** Supplied records follows **

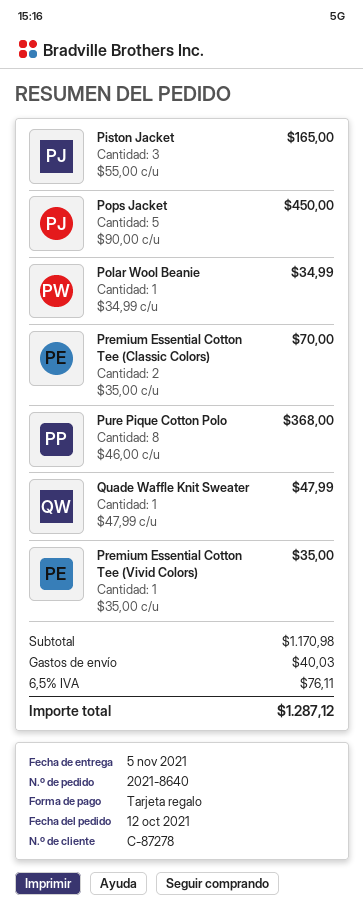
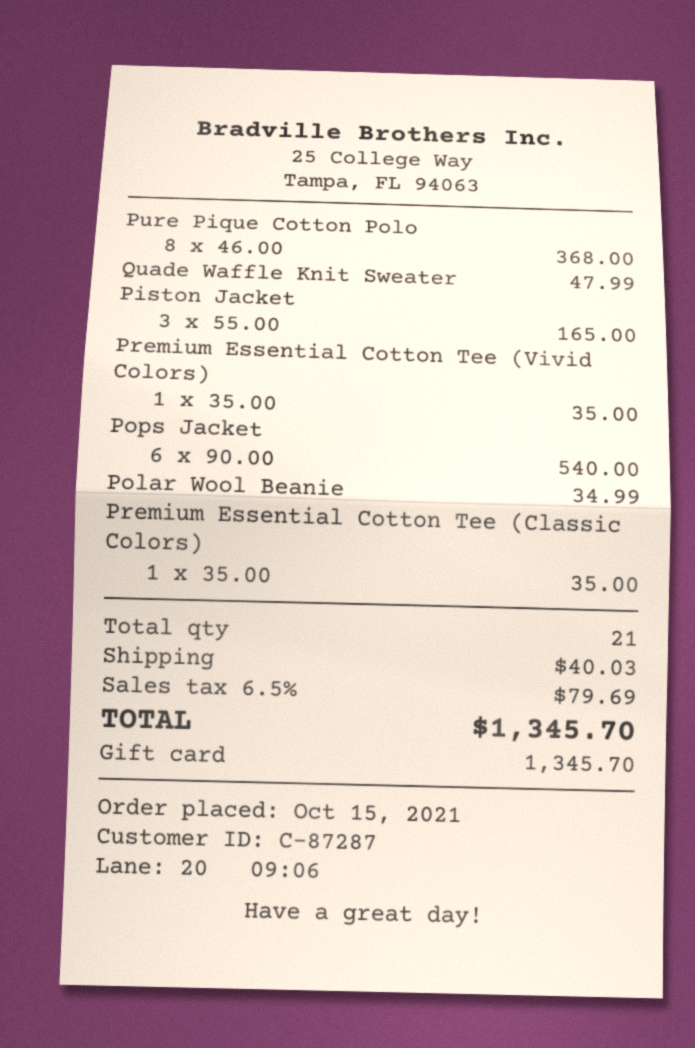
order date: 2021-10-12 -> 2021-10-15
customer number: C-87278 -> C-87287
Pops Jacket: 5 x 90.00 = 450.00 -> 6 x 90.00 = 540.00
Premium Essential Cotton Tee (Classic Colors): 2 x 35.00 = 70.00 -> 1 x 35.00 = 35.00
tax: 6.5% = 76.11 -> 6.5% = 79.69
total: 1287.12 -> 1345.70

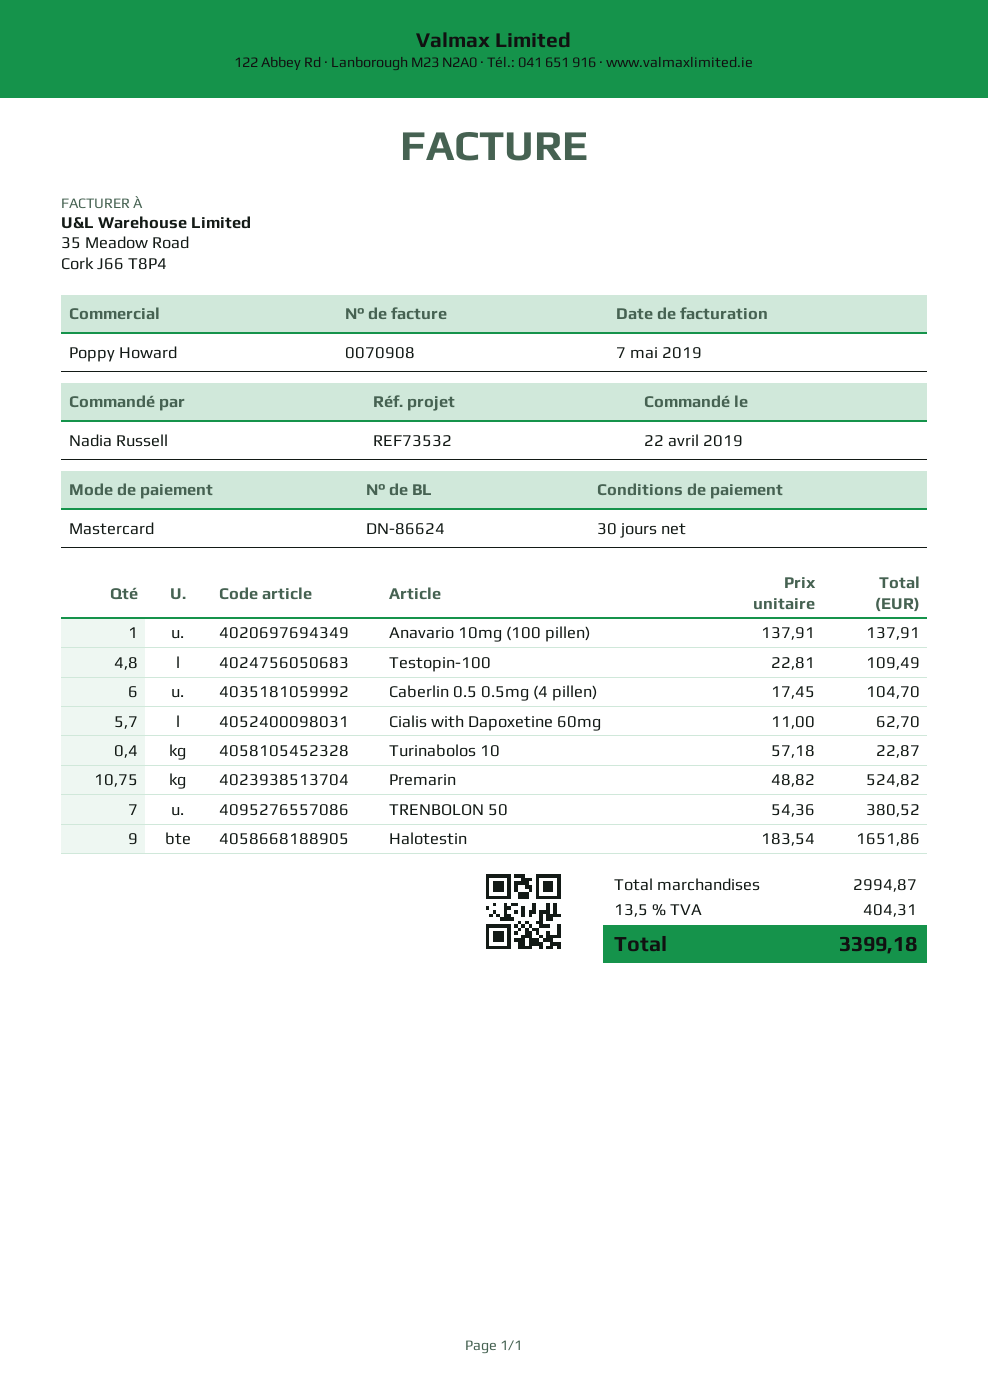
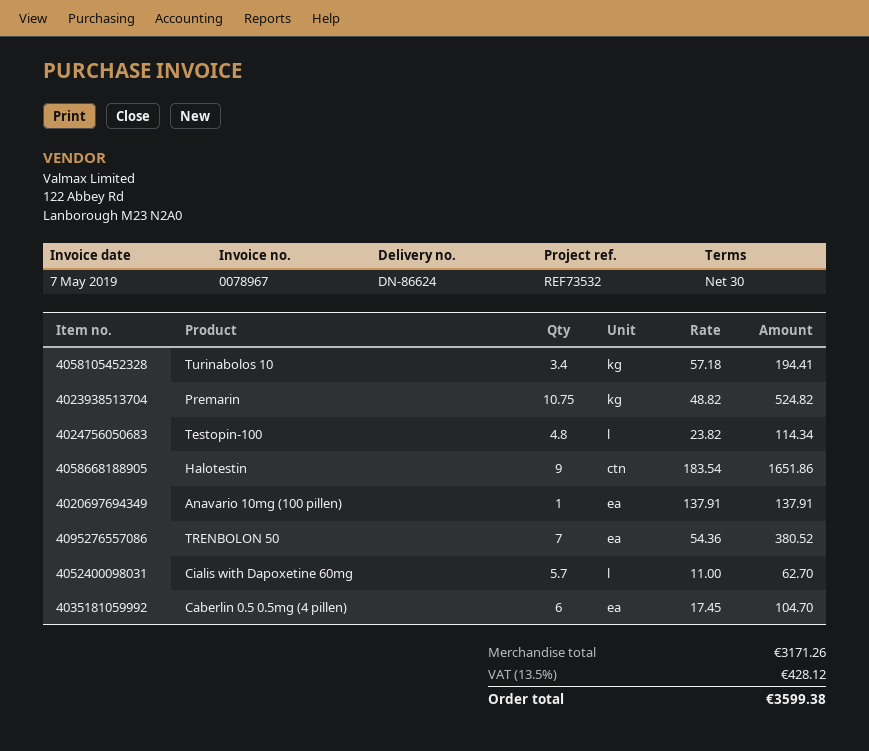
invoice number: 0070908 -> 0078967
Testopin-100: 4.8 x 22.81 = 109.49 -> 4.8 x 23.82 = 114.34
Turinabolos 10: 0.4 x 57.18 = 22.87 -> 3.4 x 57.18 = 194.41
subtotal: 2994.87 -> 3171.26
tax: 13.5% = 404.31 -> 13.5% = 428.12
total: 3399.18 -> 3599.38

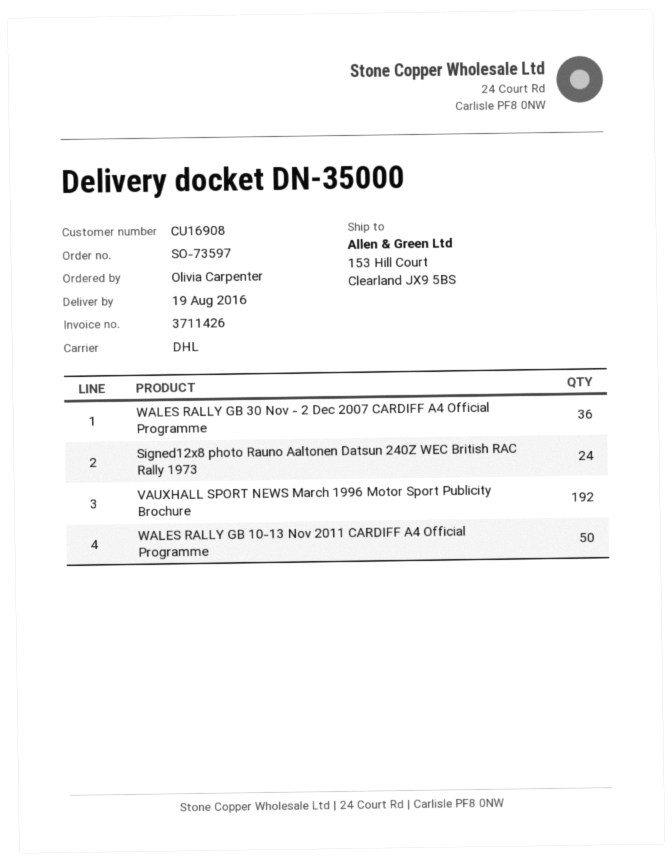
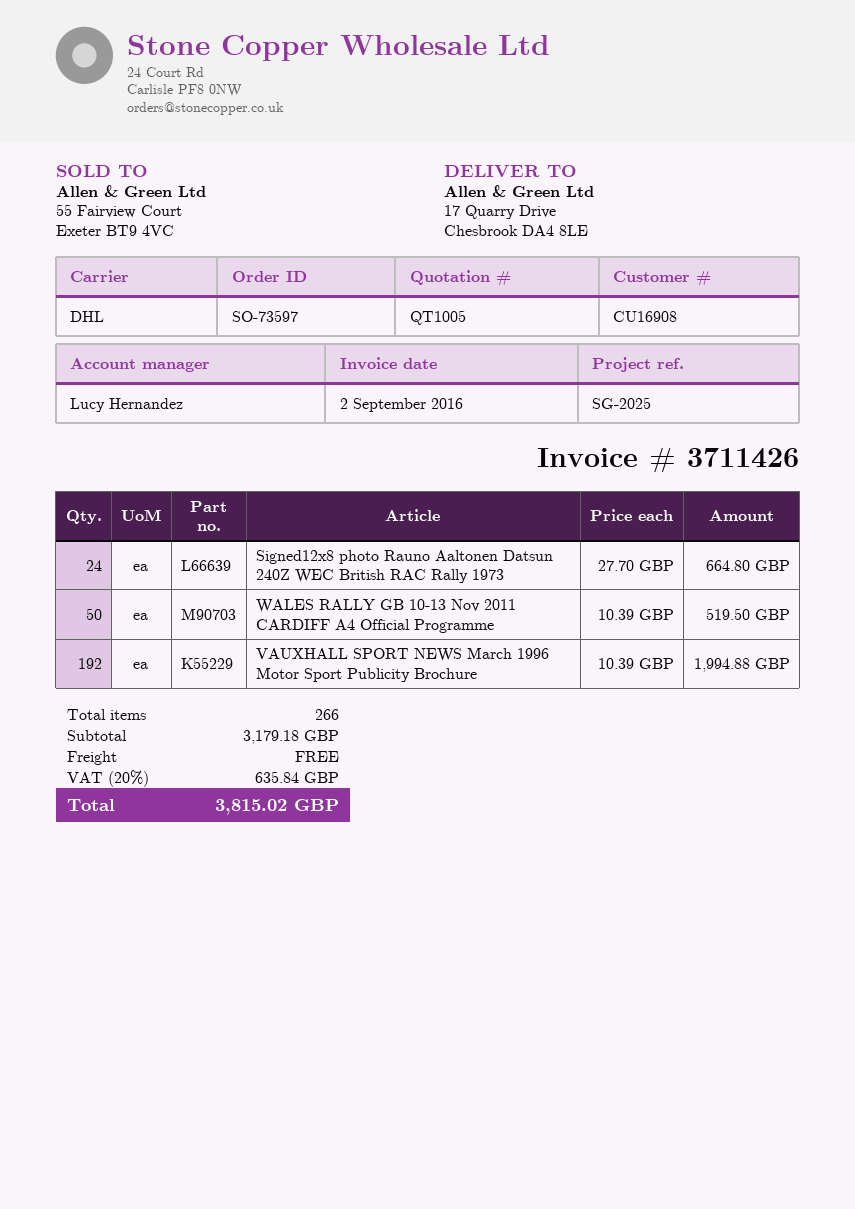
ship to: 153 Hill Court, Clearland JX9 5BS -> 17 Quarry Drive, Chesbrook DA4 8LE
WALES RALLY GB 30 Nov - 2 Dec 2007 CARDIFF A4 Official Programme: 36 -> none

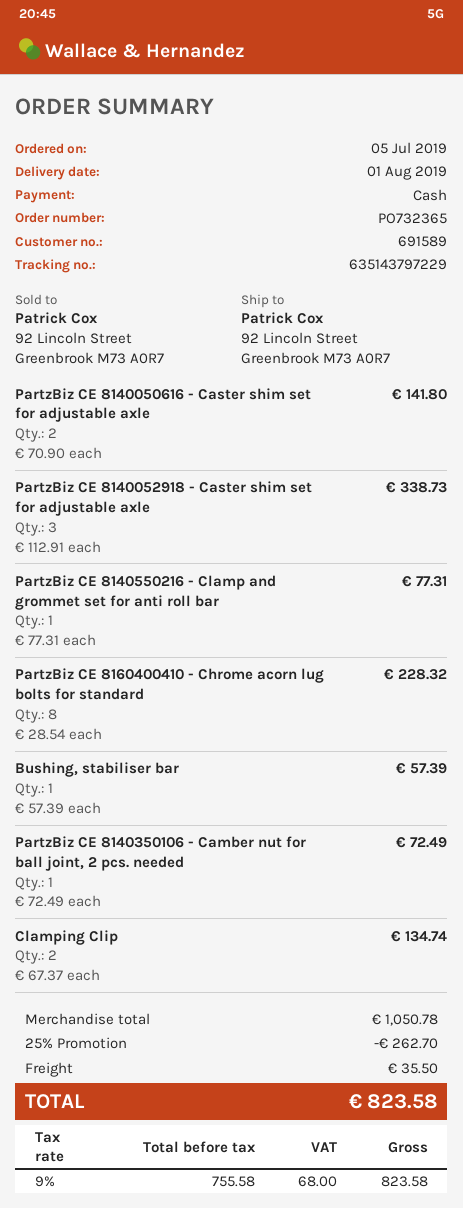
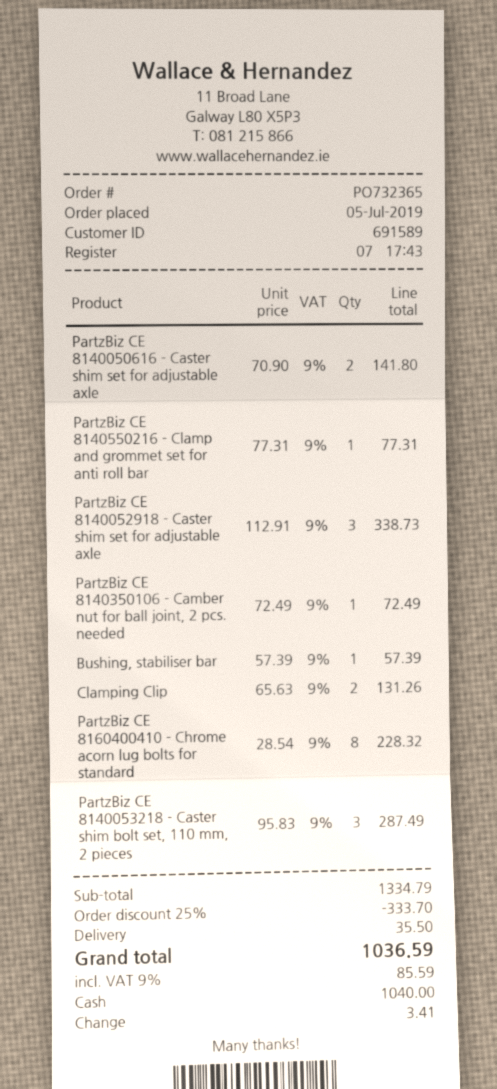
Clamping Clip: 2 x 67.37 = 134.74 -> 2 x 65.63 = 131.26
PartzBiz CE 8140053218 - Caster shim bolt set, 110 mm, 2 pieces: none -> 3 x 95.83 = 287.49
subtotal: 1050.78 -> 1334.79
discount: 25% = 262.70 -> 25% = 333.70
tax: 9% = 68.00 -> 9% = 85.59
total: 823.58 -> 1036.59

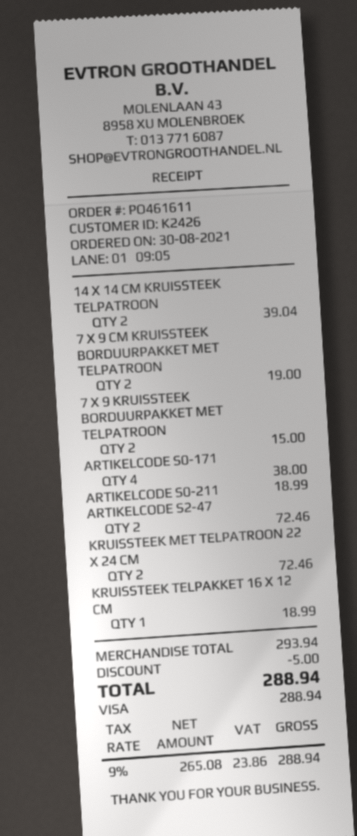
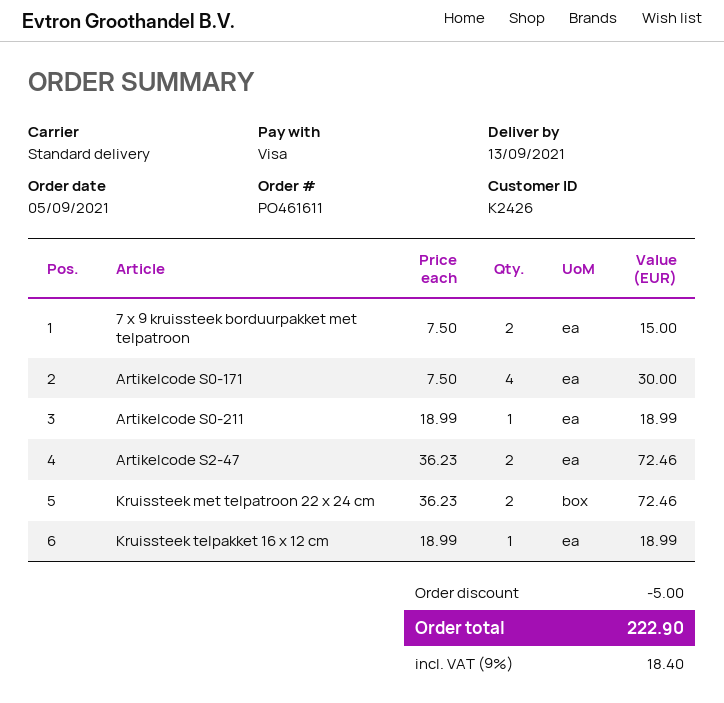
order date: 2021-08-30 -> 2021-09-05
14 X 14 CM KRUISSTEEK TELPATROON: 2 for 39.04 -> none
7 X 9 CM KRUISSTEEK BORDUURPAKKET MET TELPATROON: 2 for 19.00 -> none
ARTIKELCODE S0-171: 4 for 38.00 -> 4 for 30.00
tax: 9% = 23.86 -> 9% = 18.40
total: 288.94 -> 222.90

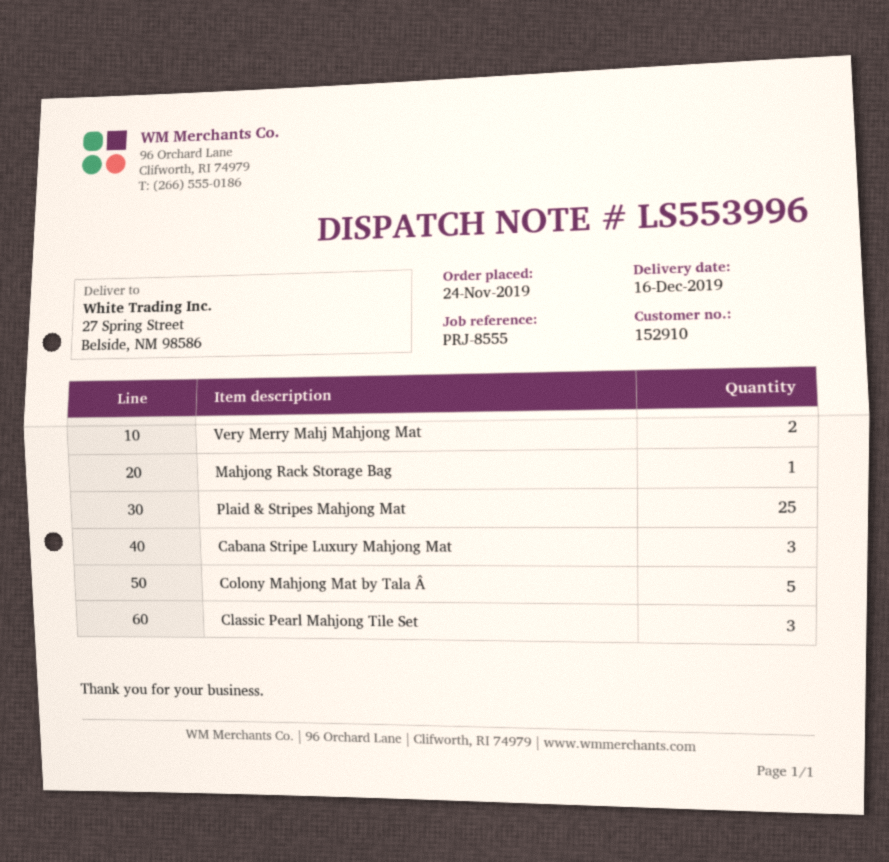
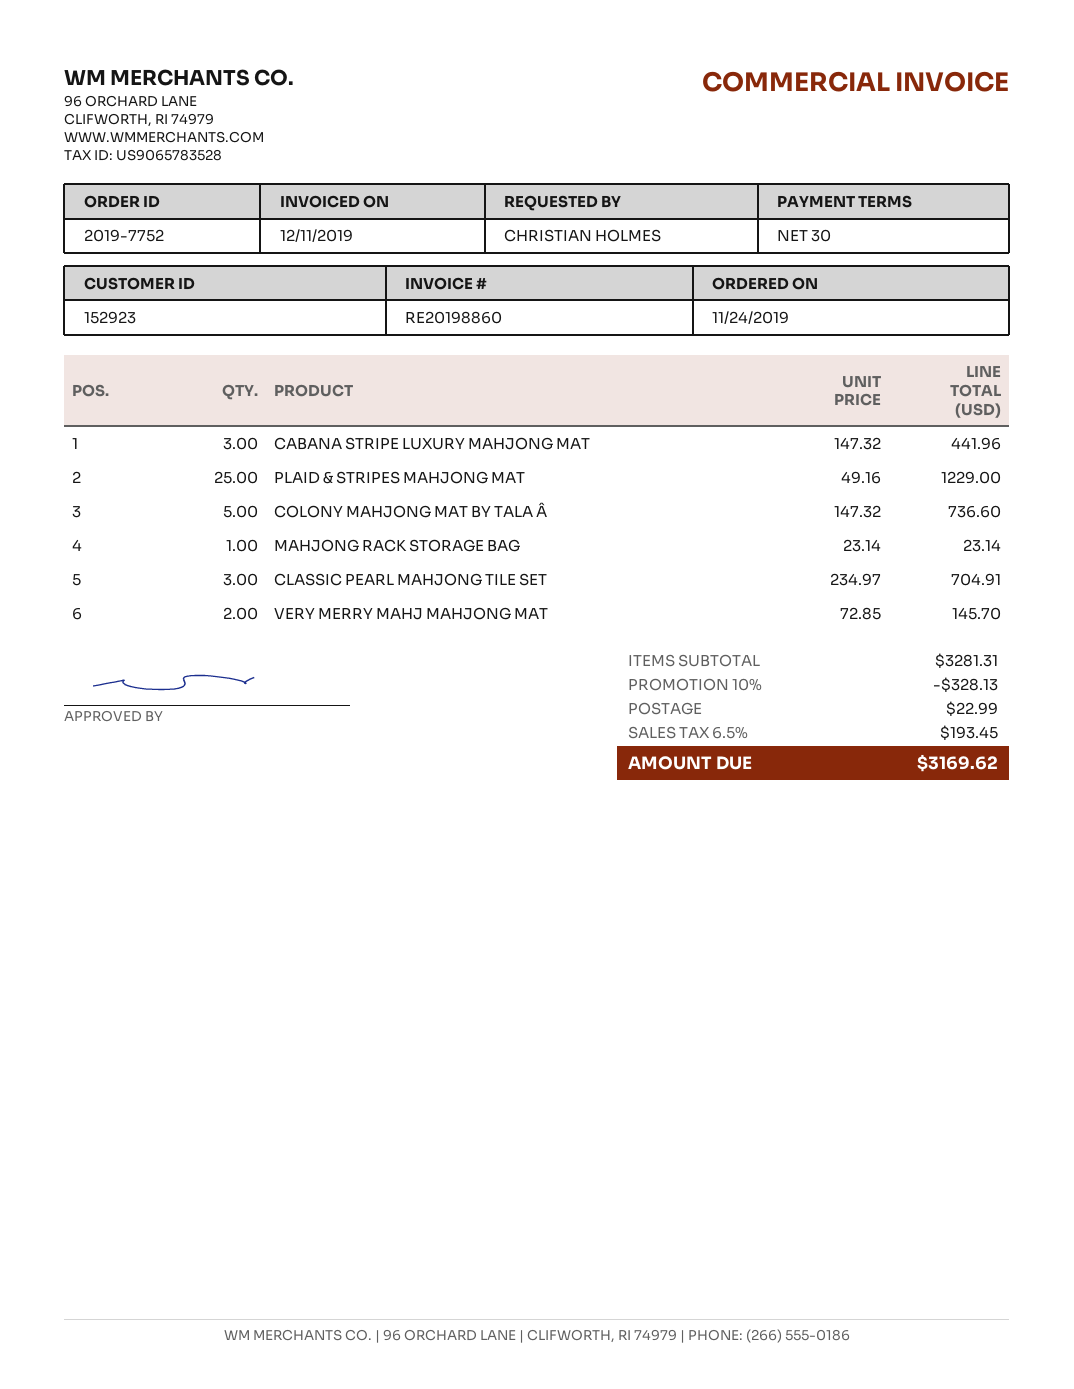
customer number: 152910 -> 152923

** End of Supplied records **

--- Description of the task ---
The reply should hold an exact repeat of the entries from their opening line through the line with "tax: 6.5% = 76.11 -> 6.5% = 79.69", and no pictures at all.

--- Answer for this exercise ---
order date: 2021-10-12 -> 2021-10-15
customer number: C-87278 -> C-87287
Pops Jacket: 5 x 90.00 = 450.00 -> 6 x 90.00 = 540.00
Premium Essential Cotton Tee (Classic Colors): 2 x 35.00 = 70.00 -> 1 x 35.00 = 35.00
tax: 6.5% = 76.11 -> 6.5% = 79.69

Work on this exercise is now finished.